Authors: M. Haag, J. Sipe
Affilation: Universal Nanotech Corporation, United States
Pages: 375 - 378
Keywords: silicon, germanium, nanocrystal, film, deposition
As cost effective synthetic routes for producing large quantities of high purity size-specific nanoparticles become fully realized, the next challenge lies in fabricating devices that utilize the unique size-dependent optoelectronic properties inherent in quantum dot materials. The optoelectronic properties of semiconductor nanocrystals (NCs) have been rigorously researched and demonstrate desirable capabilities previously unattainable with bulk materials. Harnessing semiconductor NC characteristics to advance the functionality of devices such as solar cells, supercapacitors, and rechargeable batteries, hinges upon creating a highly ordered cohesive film. Methods of semiconductor NC film deposition which have been comprehensively investigated include layer-by-layer dip coating, spin casting, and plasma enhanced chemical vapor deposition.

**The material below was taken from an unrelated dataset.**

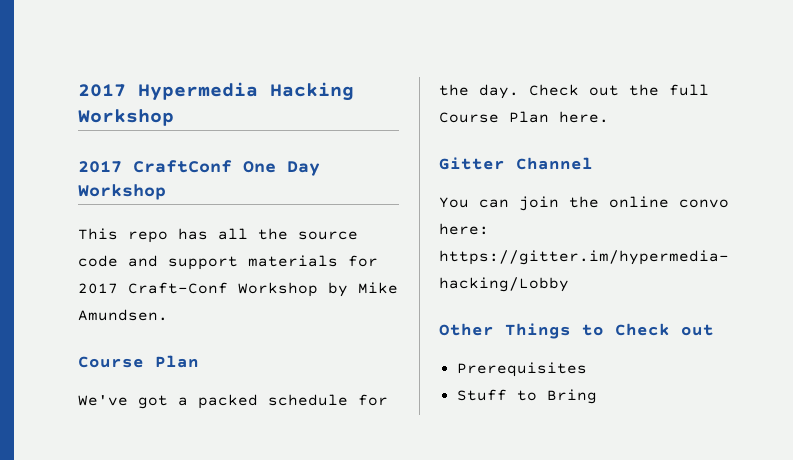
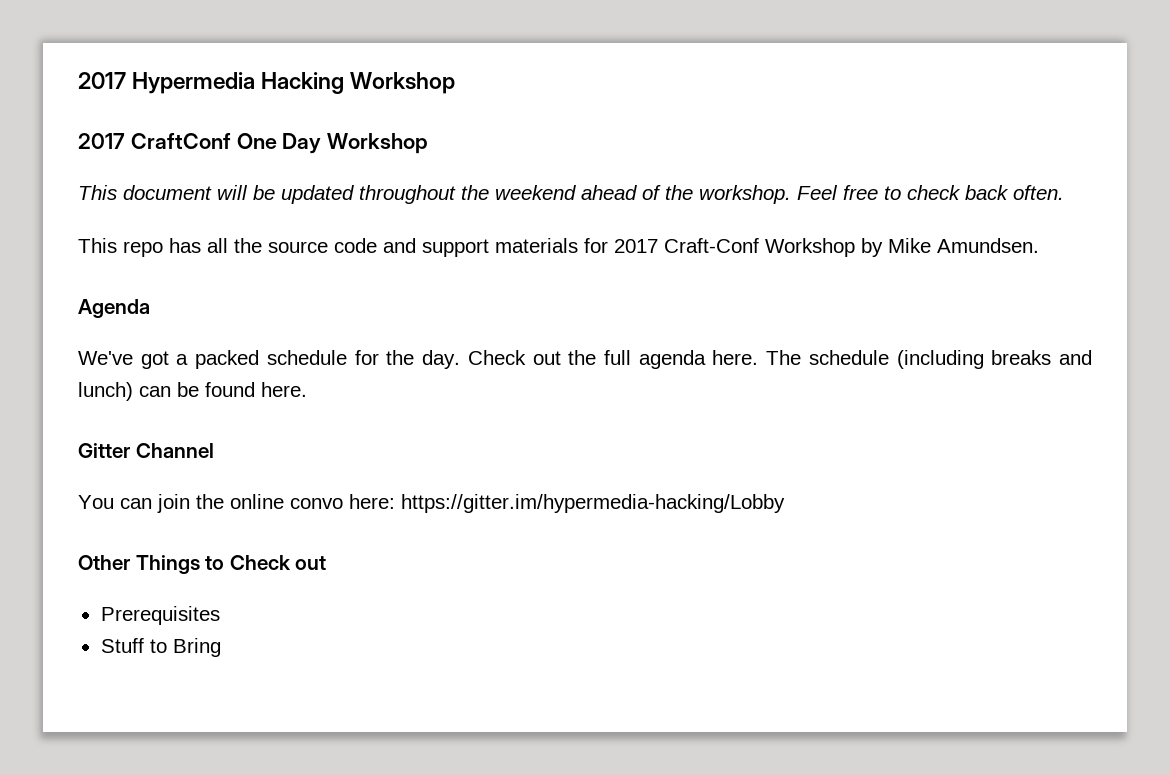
(166, 192) none -> [78,185,1064,204] // This document will be updated throughout the weekend ahead of the workshop. Feel free to check back often.
[78,355,199,368] Course Plan -> [78,299,150,318] Agenda
[439,111,549,123] Course Plan -> [638,350,1092,369] [78,382,255,401] agenda here. The schedule (including breaks and lunch) can be found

However, relatively little research has been reported to employ techniques of electrophoretic deposition (EPD). While aqueous EPD using chlorides of silicon and germanium has seen some attention, the voltages required to deposit pure silicon and germanium nanocrystals from a colloid surpass the 3 to 4 volt threshold above which the electrolysis of water occurs. However, recent investigation into the electrochemistry of nonaqueous solvents has made considerable progress through greater understanding of dynamic solvent effects on electrochemical processes.